Короче говоря, я хотел бы здесь лишь деликатно намекнуть, что, возможно, разум, который, как признано, знал многое из того, что мы думаем, что знаем об этике и экономике, знал немного больше, чем мы начинаем знать о психологии и психических явлениях. Я помню, как читал, не без удовольствия, суровую и резкую статью в Hibbert Journal, в которой одно лишь признание Христом демонологии считалось достаточным, чтобы отвергнуть его божественность. Одно предложение статьи, которое я храню в своей памяти сквозь все меняющиеся годы, гласило: «Если он был Богом, он знал, что не существует такой вещи, как дьявольская одержимость». Критику из Hibbert, по-видимому, не пришло в голову, что эта линия критики поднимает вопрос не о том, является ли Христос Богом, а о том, является ли критик в Hibbert Journal Богом. Об этой тайне, как и о другой, я в данный момент агностик; но я бы подумал, что размышления Всеведения о проблеме зла могут быть позволены, даже агностиком, как нечто, что немного трудно обнаружить. О Христе в Евангелиях и в современной жизни я лишь в данный момент скажу следующее: что если он был Богом, как выразился критик, кажется возможным, что он знал следующее открытие в науке, так же как и последнее, не говоря уже о (что более распространено в рационалистической культуре) предпоследнем. И никто не может представить, каким будет следующее открытие в психологической науке; и мы можем лишь сказать, что если оно откроет демонов и имя им Легион, мы вряд ли будем сильно удивлены сейчас. Но во всяком случае прошли дни Всеведения, подобного критику из Hibbert, который точно знает, что он знал бы, если бы был Богом Всемогущим. Что такое боль? Что такое зло? Что они имели в виду под дьяволами? Что мы имеем в виду под безумием? Подрастающее поколение, когда его спросит почтенный викторианский критик и катехизатор: «Что знает Бог?», вряд ли сочтет неразумно легкомысленным ответить: «Бог знает».

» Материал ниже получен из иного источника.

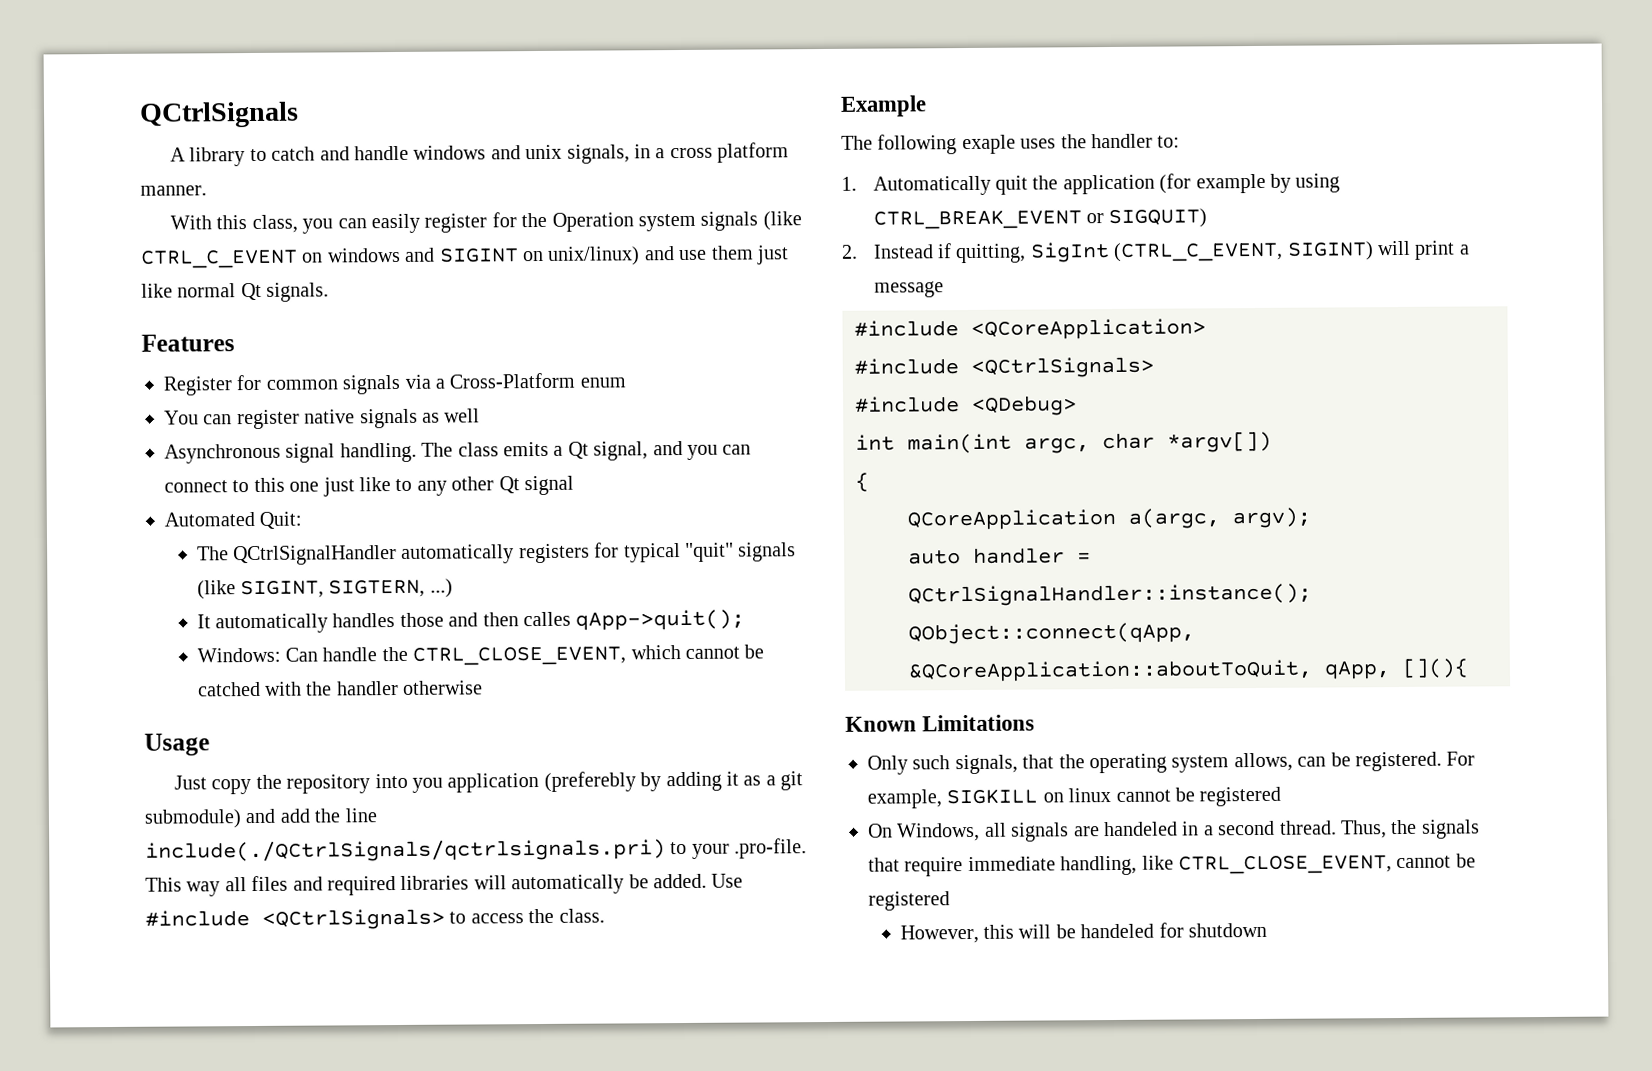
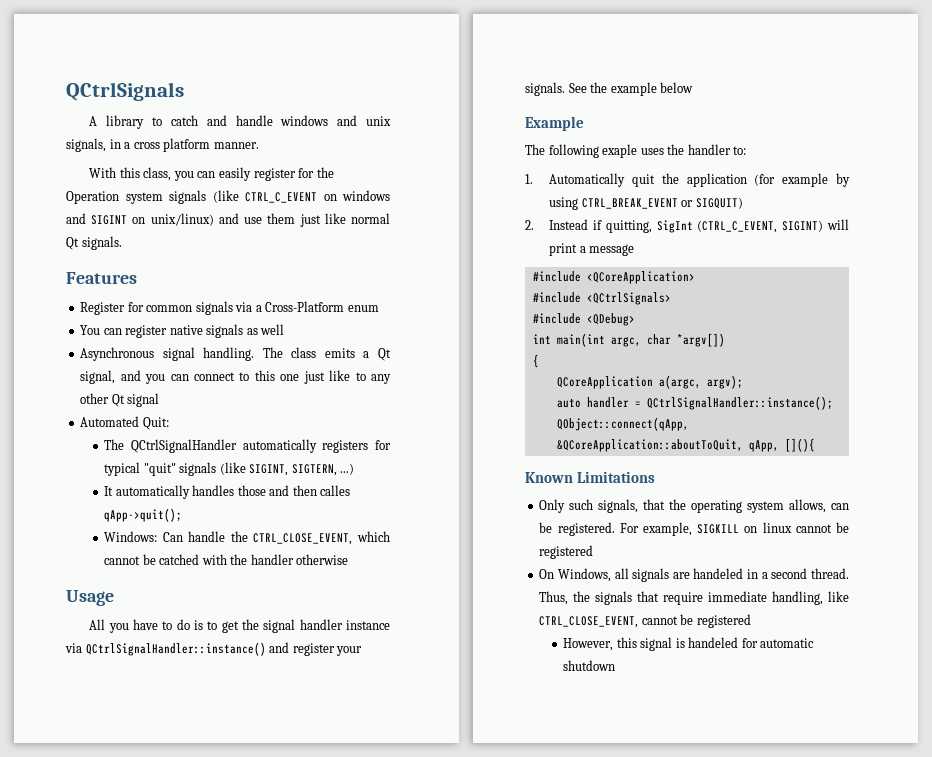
- Just copy the repository into you application (preferebly by adding it as a git submodule) and add the line include(./QCtrlSignals/qctrlsignals.pri) to your .pro-file. This way all files and required libraries will automatically be added. Use #include <QCtrlSignals> to access the class.
+ All you have to do is to get the signal handler instance via QCtrlSignalHandler::instance() and register your signals. See the example below
- However, this will be handeled for shutdown
+ However, this signal is handeled for automatic shutdown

В крутом пейзаже, через который я проезжал, размышляя об этих вещах, уже было что-то наводящее на мысли; чувство безмолвной катастрофы и фундаментального раскола в глубоком разделении скал и утесов. Они были тем более глубоко волнующими, что мое чувство их было почти таким же подсознательным, как подсознание, о котором я размышлял. Я снова впал в старую привычку забывать, куда еду, и видеть вещи с одним закрытым глазом, в слепой абстракции. Я очнулся от своего рода транса рассеянности в пейзаже, который вполне мог бы разбудить кого угодно. Он мог бы разбудить спящего человека; но он подумал бы, что все еще в кошмаре. Он мог бы разбудить мертвых, но они, вероятно, подумали бы, что они в аду. На полпути вниз по склону холмы приобрели некую бледность, в которой было что-то первобытное, как будто цвета еще не были созданы. В ровном небе был лишь своего рода холодный и бледный синий цвет, который контрастировал с дикой линией горизонта. Возможно, мы привыкли к обратному состоянию облаков, движущихся и изменчивых, и холмов, твердых и безмятежных; но, как бы то ни было, в тишине небес и холодном конвульсивном пейзаже было что-то от создания нового мира. Но если это было между хаосом и творением, то это было творение Богом или, по крайней мере, богами, нечто с целью в своем анархизме. Все было совсем иначе на последнем этапе спуска, где мой разум очнулся от своих размышлений. Можно лишь сказать, что весь пейзаж был подобен прокаженному. Он был истощающего белого, серебряного и серого цвета, с простыми точками декадентской растительности, похожими на зеленые пятна чумы. По форме он не только поднимался в рога и гребни, как волны или облака, но я верю, что он действительно меняется, как волны или облака, заметно, но с отвратительной медленностью. Болото живо. И я снова нашел некое преимущество в забывчивости; ибо я увидел всю эту невероятную страну, прежде чем даже вспомнил ее название или древнюю традицию о ее природе. Затем даже зеленые пятна чумы исчезли, и все, казалось, провалилось в универсальную пустоту под пристальным солнцем, когда я пришел, в великих пространствах круга безжизненного моря, в тишину Содома и Гоморры.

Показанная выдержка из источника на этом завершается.